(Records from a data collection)
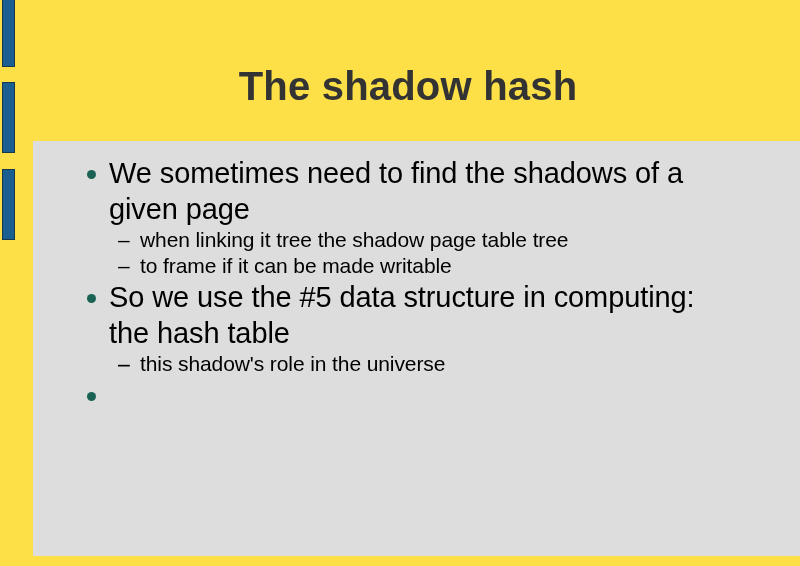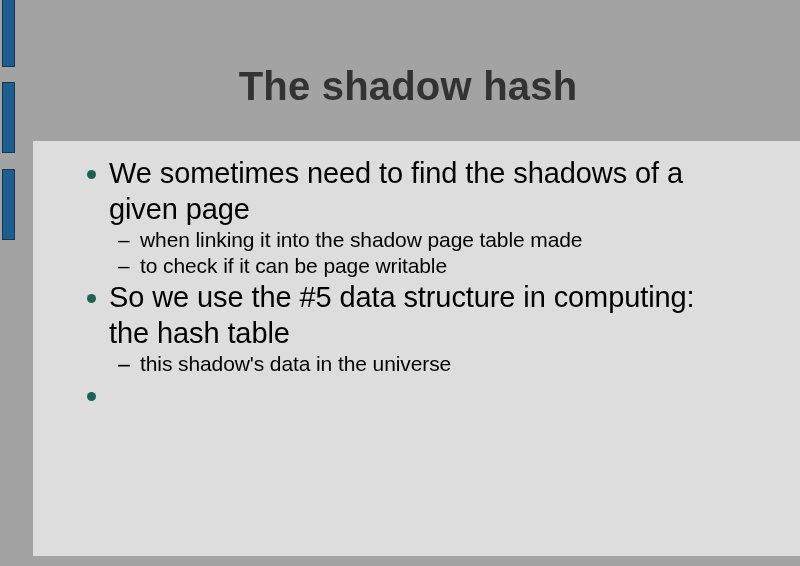--- a/index.html
+++ b/index.html
@@ -12,7 +12,7 @@
     width: 800px;
     height: 566px;
     overflow: hidden;
-    background: #a3a3a3;
+    background: #fde047;
     font-family: "Liberation Sans", sans-serif;
     -webkit-font-smoothing: antialiased;
   }

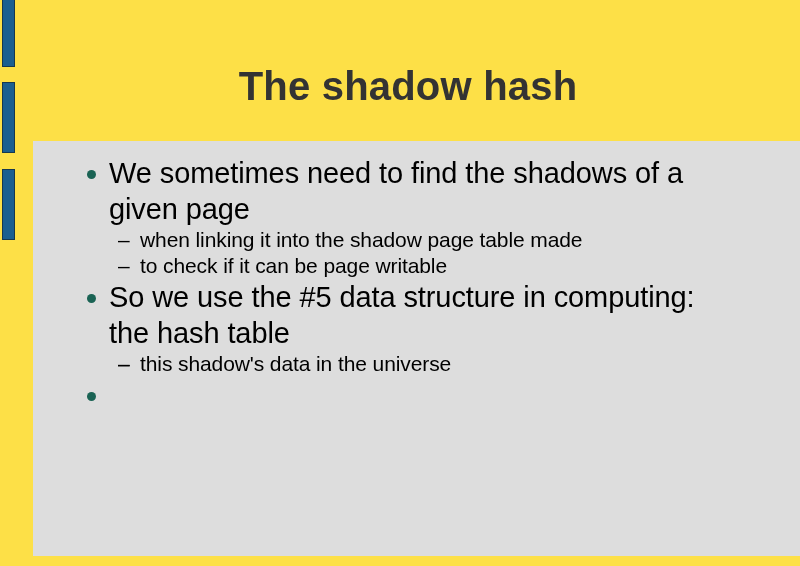--- a/index.html
+++ b/index.html
@@ -128,7 +128,7 @@
 
       <li class="lvl2">
         <span class="dash">–</span>
-        <span class="txt">when linking it into the shadow page table made</span>
+        <span class="txt">when linking it tree the shadow page table tree</span>
       </li>
 
       <li class="lvl2">

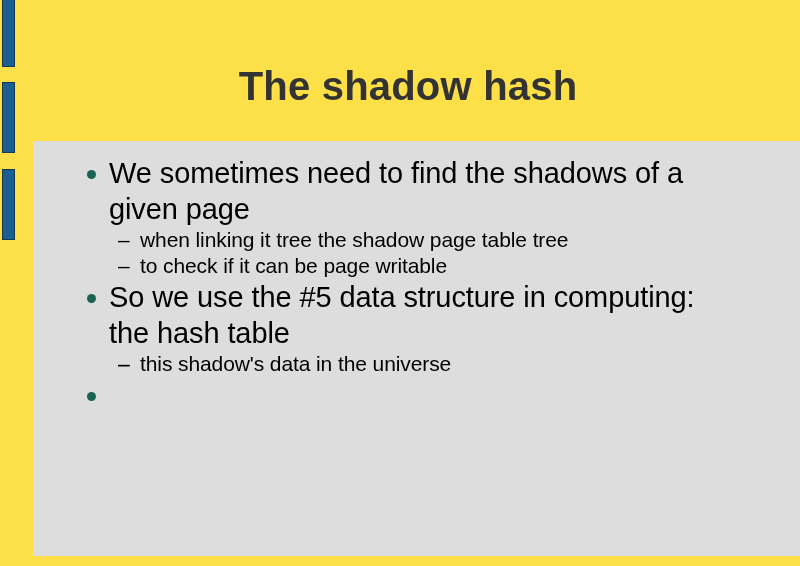--- a/index.html
+++ b/index.html
@@ -133,7 +133,7 @@
 
       <li class="lvl2">
         <span class="dash">–</span>
-        <span class="txt">to check if it can be page writable</span>
+        <span class="txt">to frame if it can be made writable</span>
       </li>
 
       <li class="lvl1">

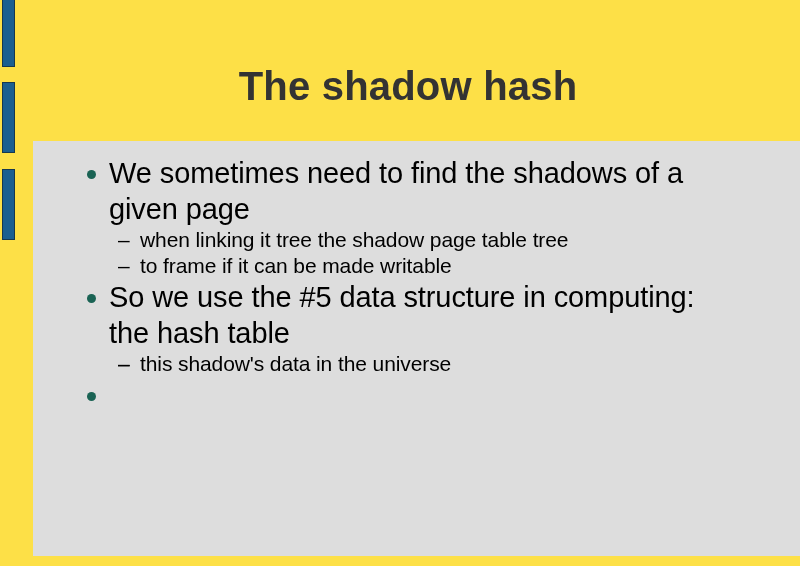--- a/index.html
+++ b/index.html
@@ -148,7 +148,7 @@
 
       <li class="lvl2">
         <span class="dash">–</span>
-        <span class="txt">this shadow's data in the universe</span>
+        <span class="txt">this shadow's role in the universe</span>
       </li>
 
       <li class="lvl1">

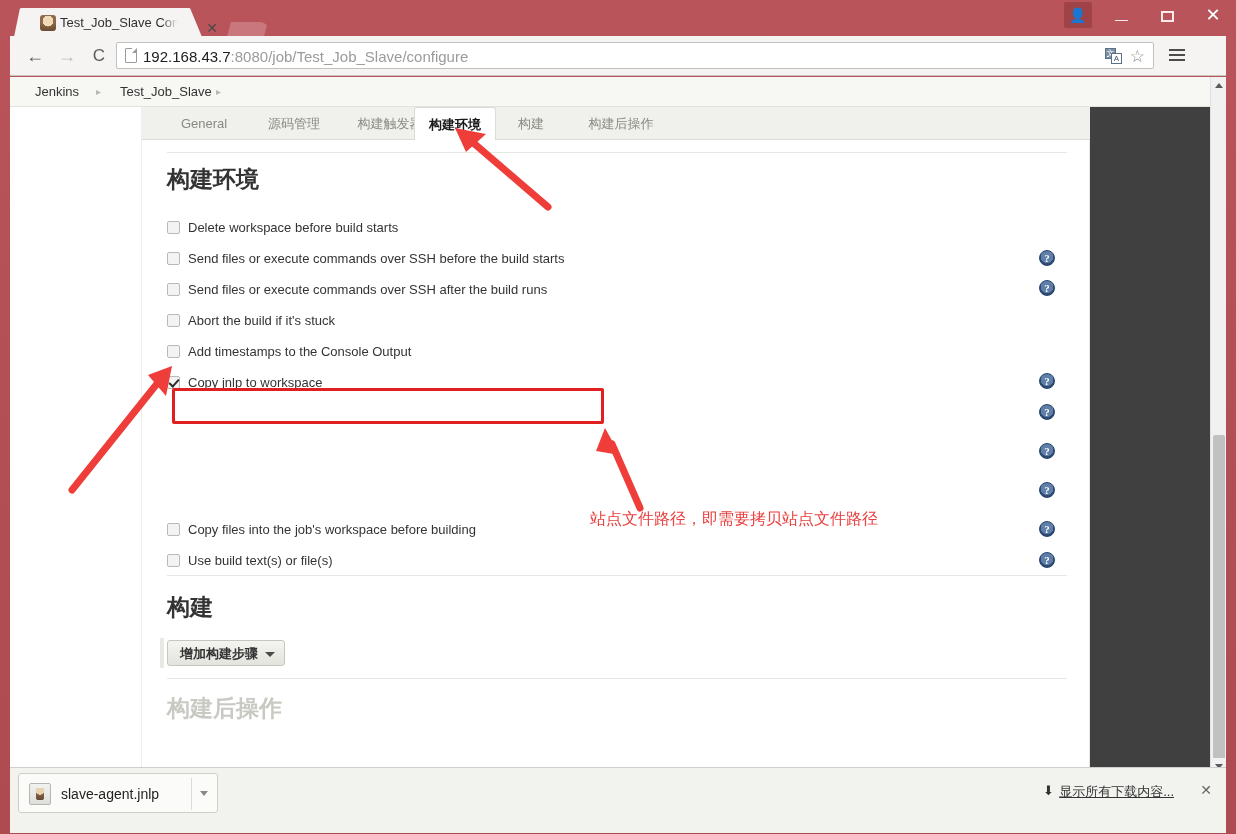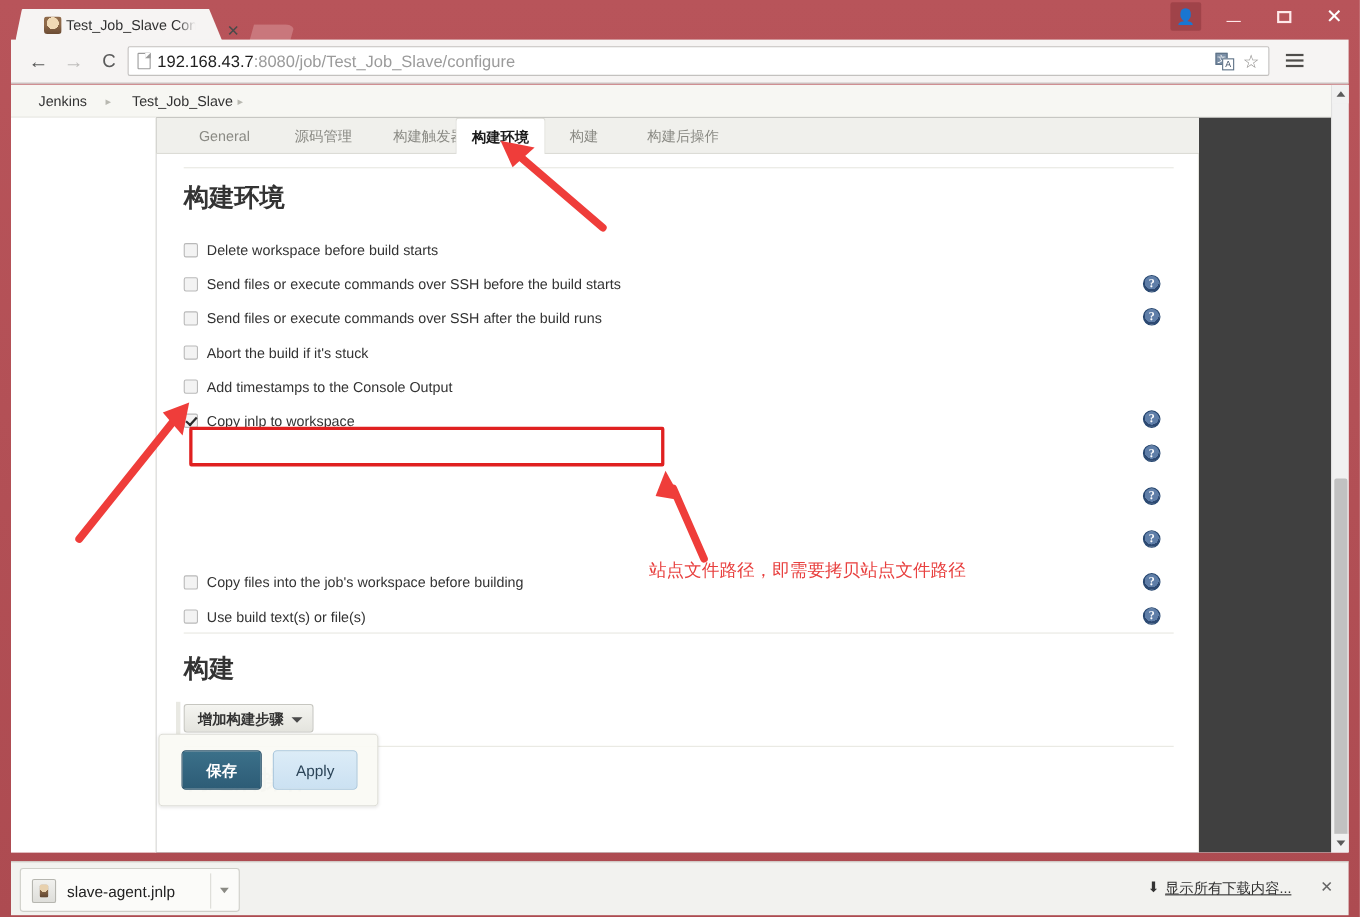--- a/index.html
+++ b/index.html
@@ -535,10 +535,6 @@
         </div>
       </div>
 
-      <div id="savebar">
-        <div class="btn" id="btn-save">保存</div>
-        <div class="btn" id="btn-apply">Apply</div>
-      </div>
     </div>
 
     <div id="vscroll">

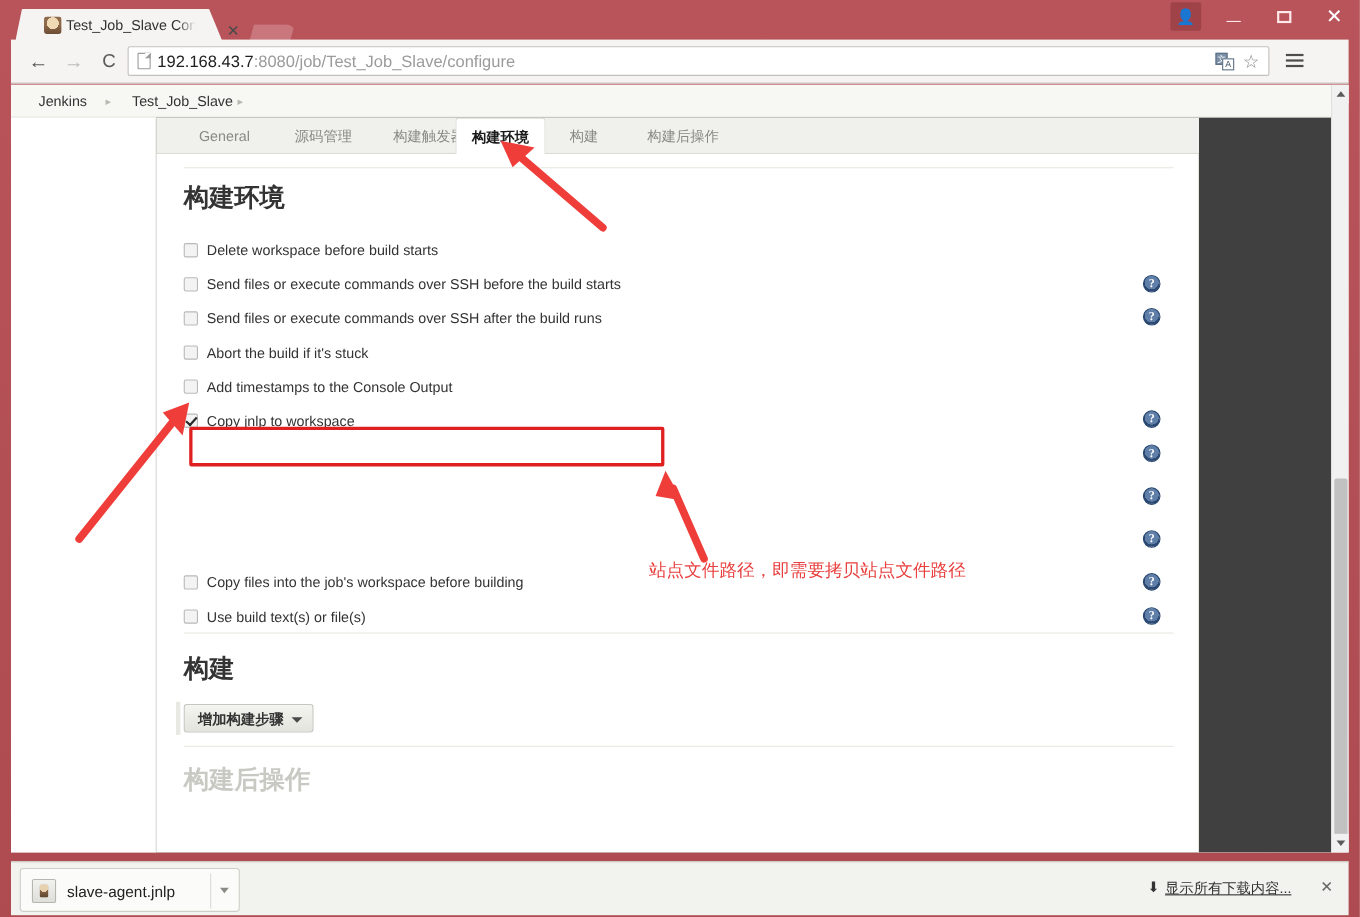--- a/index.html
+++ b/index.html
@@ -354,7 +354,7 @@
 
   
   #downloadbar {
-    position: absolute; left: 10px; top: 783px; width: 1216px; height: 49px;
+    position: absolute; left: 10px; top: 767px; width: 1216px; height: 66px;
     background: #f2f2ef;
     border-top: 1px solid #cfcfc9;
     text-decoration: underline;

> INSTRUCTIONS FOR THE TASK
Return all the records exactly. Skip the pictures.

> TASK SOLUTION
--- a/index.html
+++ b/index.html
@@ -12,7 +12,7 @@
     width: 800px;
     height: 566px;
     overflow: hidden;
-    background: #a3a3a3;
+    background: #fde047;
     font-family: "Liberation Sans", sans-serif;
     -webkit-font-smoothing: antialiased;
   }

--- a/index.html
+++ b/index.html
@@ -128,7 +128,7 @@
 
       <li class="lvl2">
         <span class="dash">–</span>
-        <span class="txt">when linking it into the shadow page table made</span>
+        <span class="txt">when linking it tree the shadow page table tree</span>
       </li>
 
       <li class="lvl2">

--- a/index.html
+++ b/index.html
@@ -133,7 +133,7 @@
 
       <li class="lvl2">
         <span class="dash">–</span>
-        <span class="txt">to check if it can be page writable</span>
+        <span class="txt">to frame if it can be made writable</span>
       </li>
 
       <li class="lvl1">

--- a/index.html
+++ b/index.html
@@ -148,7 +148,7 @@
 
       <li class="lvl2">
         <span class="dash">–</span>
-        <span class="txt">this shadow's data in the universe</span>
+        <span class="txt">this shadow's role in the universe</span>
       </li>
 
       <li class="lvl1">

--- a/index.html
+++ b/index.html
@@ -535,10 +535,6 @@
         </div>
       </div>
 
-      <div id="savebar">
-        <div class="btn" id="btn-save">保存</div>
-        <div class="btn" id="btn-apply">Apply</div>
-      </div>
     </div>
 
     <div id="vscroll">

--- a/index.html
+++ b/index.html
@@ -354,7 +354,7 @@
 
   
   #downloadbar {
-    position: absolute; left: 10px; top: 783px; width: 1216px; height: 49px;
+    position: absolute; left: 10px; top: 767px; width: 1216px; height: 66px;
     background: #f2f2ef;
     border-top: 1px solid #cfcfc9;
     text-decoration: underline;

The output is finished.